Lo hemos visto muchas veces en otras latitudes y también en nuestro beisbol. El mejor equipo de seis meses no necesariamente es el mejor durante siete juegos. Y ésa es justamente la oportunidad que tiene Charros.
No significa minimizar a Toros. Sería absurdo. Tijuana posee un equipo poderoso, profundo y perfectamente capaz de resolver la serie. Pero tampoco hay razón para enterrar anticipadamente a los albiazules simplemente porque llegaron de panzazo a esta ronda o porque tuvieron una temporada regular mediocre.
Aquello ya pasó.
Hoy Charros tiene algo que hace unos días parecía difícil imaginar: la oportunidad de disputar tres juegos consecutivos en Zapopan con la serie empatada.
Y ahí debe hacer pesar realmente la casa.
Ganar dos de esos tres juegos sería importante, pero obligaría a regresar a Tijuana todavía necesitando cuando menos una victoria y quizá dos. Sería volver al territorio del favorito y colocarse nuevamente en una situación peligrosa. Por eso Charros no debería pensar solamente en defender la localía.
Debe aspirar a ganar los tres.
No es una exigencia sencilla ni significa que perder uno constituya un fracaso. Significa entender dónde aparece la mejor oportunidad de dar el golpe. Con el Panamericano lleno, su fanaticada encima del rival y la posibilidad de administrar mejor sus propios recursos, Charros tiene que intentar colocar a Toros contra la pared antes de regresar a la frontera.
Para conseguirlo será indispensable aquello que hemos señalado desde antes de comenzar esta ronda: el pitcheo.
Charros tiene ofensiva suficiente para producir carreras y posee bateadores capaces de cambiar un juego con un swing. Pero su talón de Aquiles ha estado en la lomita. Si los abridores entregan cinco o seis entradas competitivas y el bullpen consigue proteger ventajas, los albiazules pueden pelear esta serie de tú a tú. Si otra vez obligan permanentemente a la ofensiva a remontar marcadores amplios, frente a Toros la historia puede terminar muy rápido.
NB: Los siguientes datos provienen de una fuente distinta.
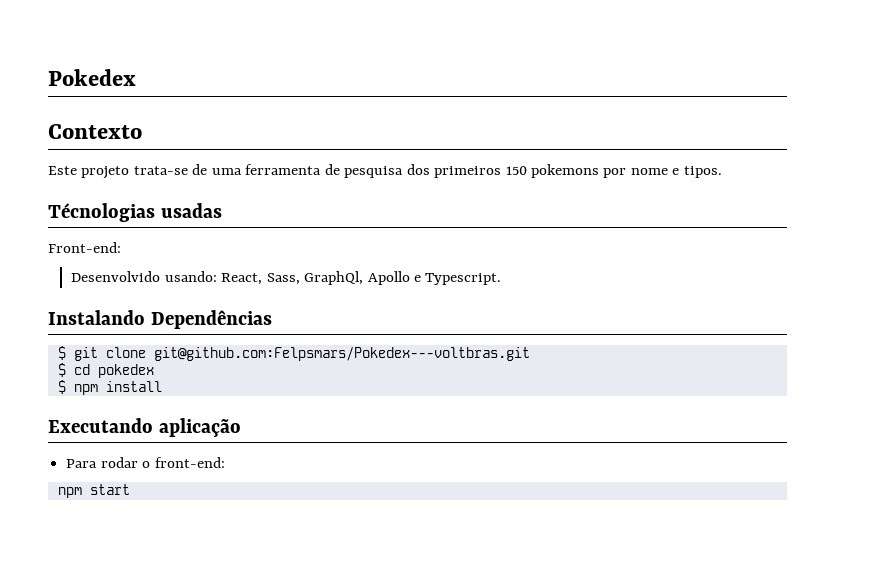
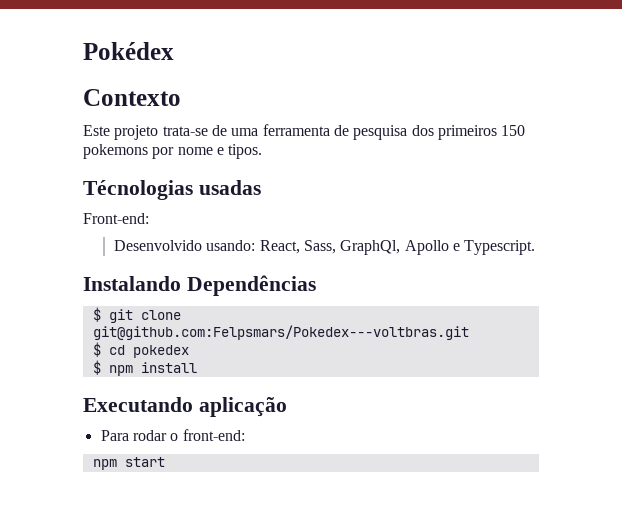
[48,69,136,86] Pokedex -> [83,42,174,60] Pokédex

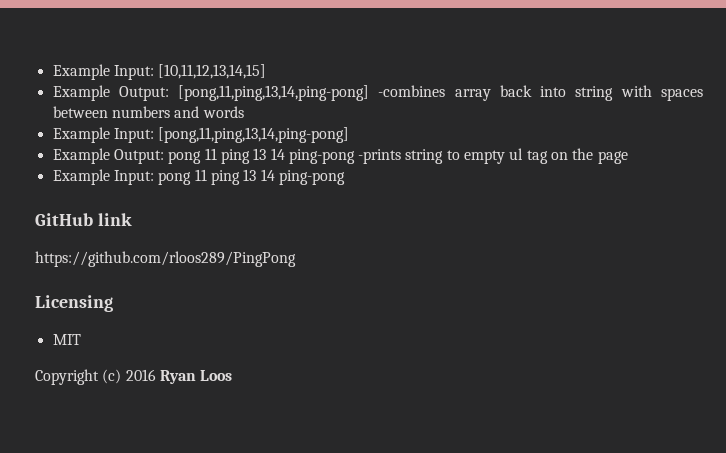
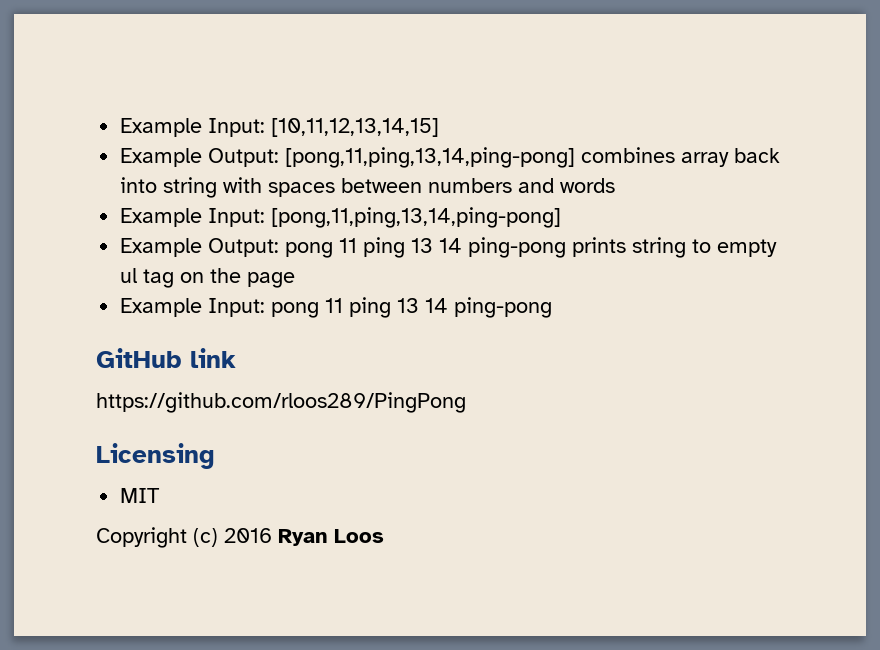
[378,85,446,97] -combines -> [581,147,676,163] combines
[358,149,402,164] -prints -> [572,237,627,257] prints

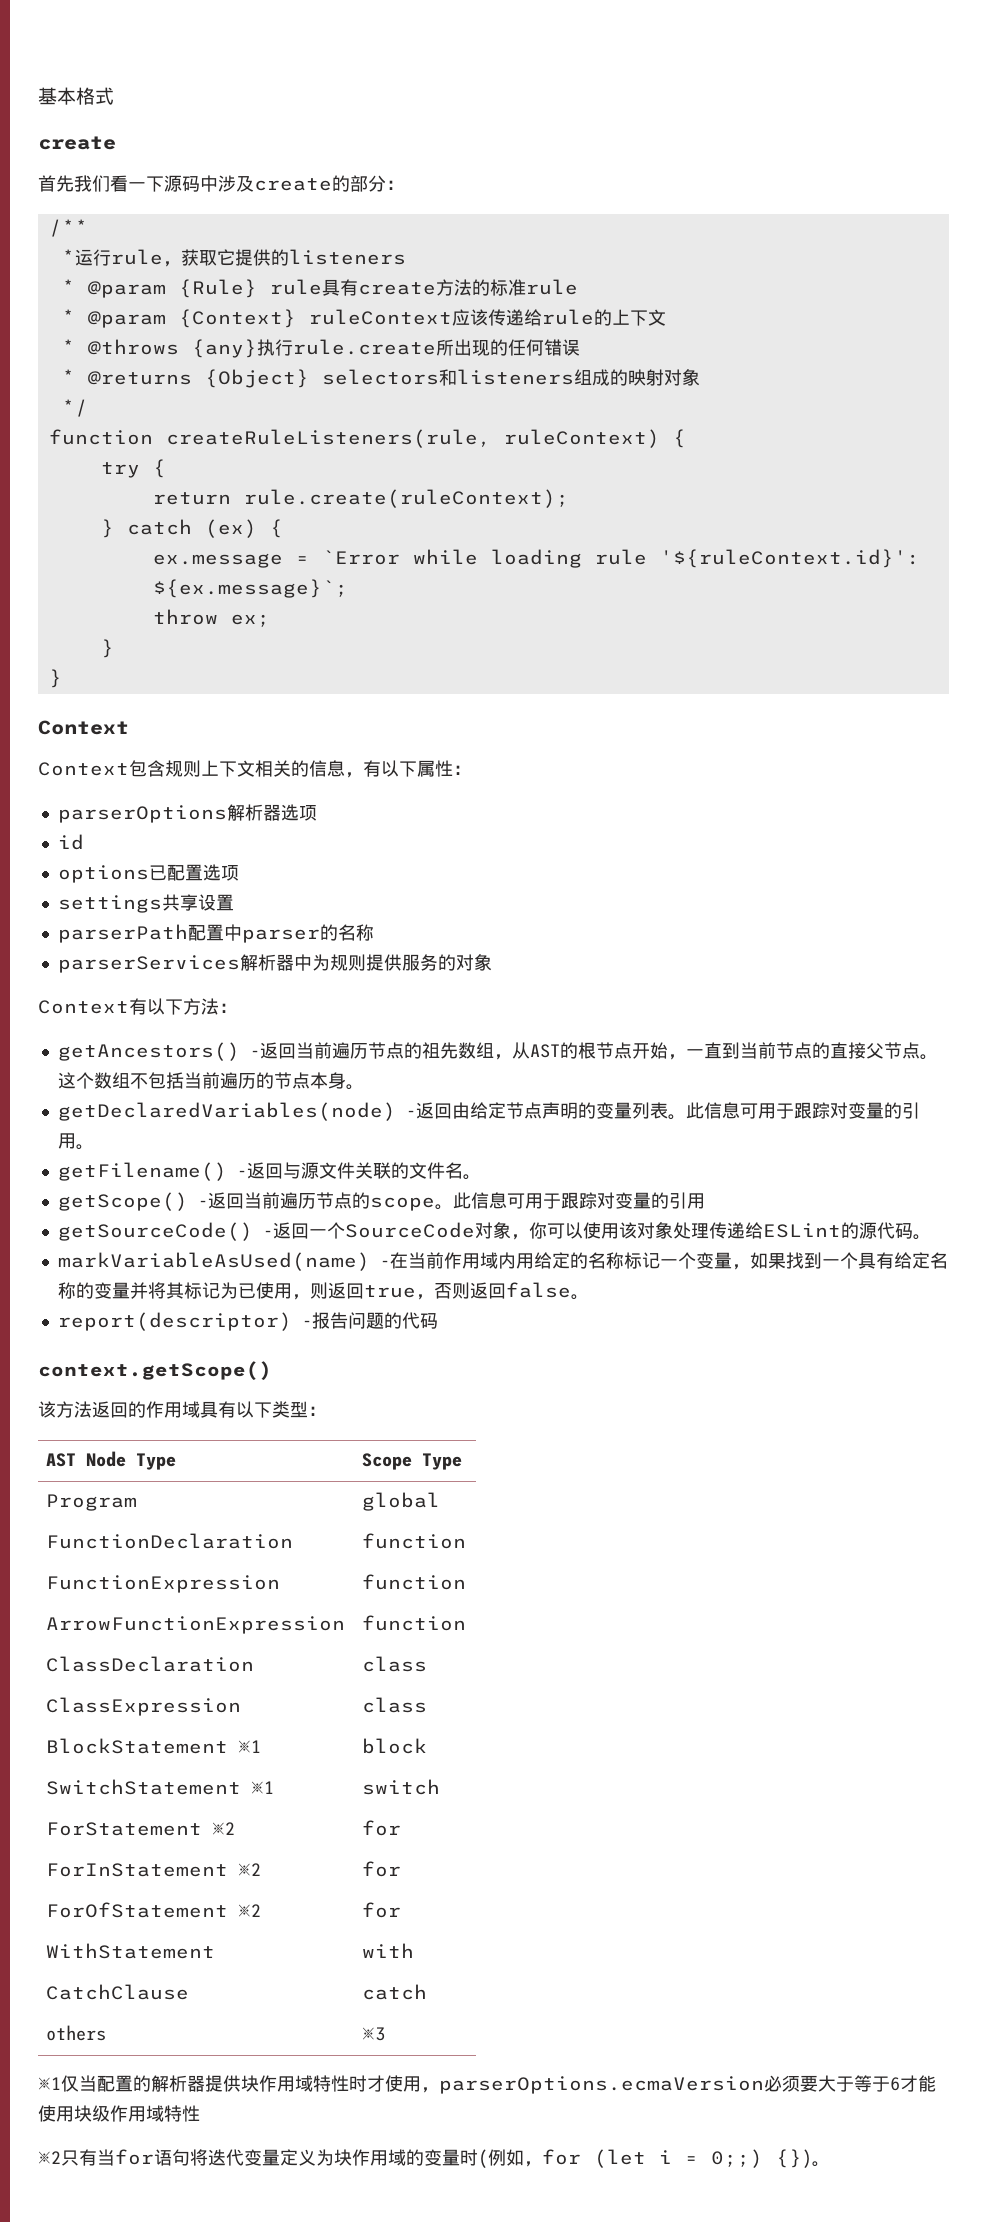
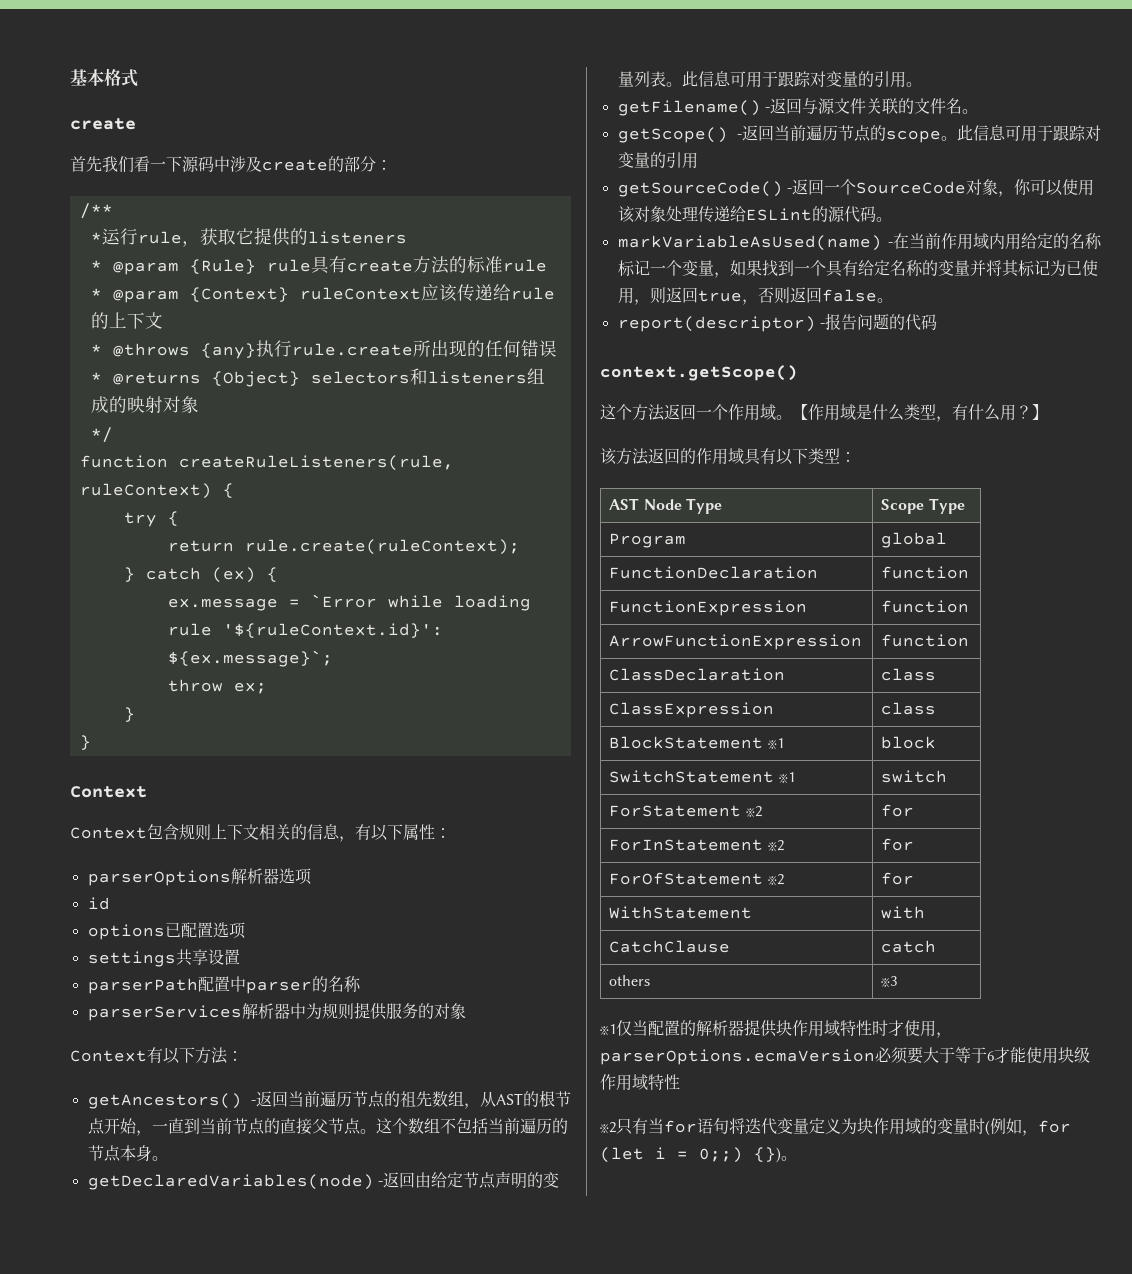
(272, 1370) none -> [600,404,1048,422] // 这个方法返回一个作用域。【作用域是什么类型，有什么用？】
Hay además un componente psicológico interesante.
La presión continúa estando principalmente del lado tijuanense. Después de haber sido el mejor club del Norte y de entrar como favorito, Toros está obligado a avanzar. Charros, en cambio, llega con bastante menos que perder. Ya sobrevivió como mejor perdedor, ya fue cuestionado por su mediocre temporada regular y ya escuchó suficientes razones para explicar por qué debería quedar eliminado.
Puede jugar más suelto.
Y un equipo que juega sin la carga del favoritismo, pero con talento suficiente para hacer daño, suele ser peligrosísimo en una serie corta.
Por eso el triunfo obtenido en Tijuana vale mucho más que simplemente haber puesto el 1-1. Le permitió a Charros cambiar la geografía y quizá también la psicología de la serie.
Ahora tiene tres noches para hacer que el Panamericano pese.
Toros continúa siendo favorito.
Nadie discute eso.
Pero el favorito también tiene que conseguir 27 outs, producir carreras y ganar cuatro juegos.
Y Charros ya le quitó uno.
En temporada regular se construyen jerarquías; en playoffs se destruyen certezas.
Charros ya hizo la tarea en Tijuana.
Ahora tiene que convertir Zapopan en el lugar donde Toros empiece a preguntarse si aquellas 60 victorias realmente sirven de algo en octubre adelantado.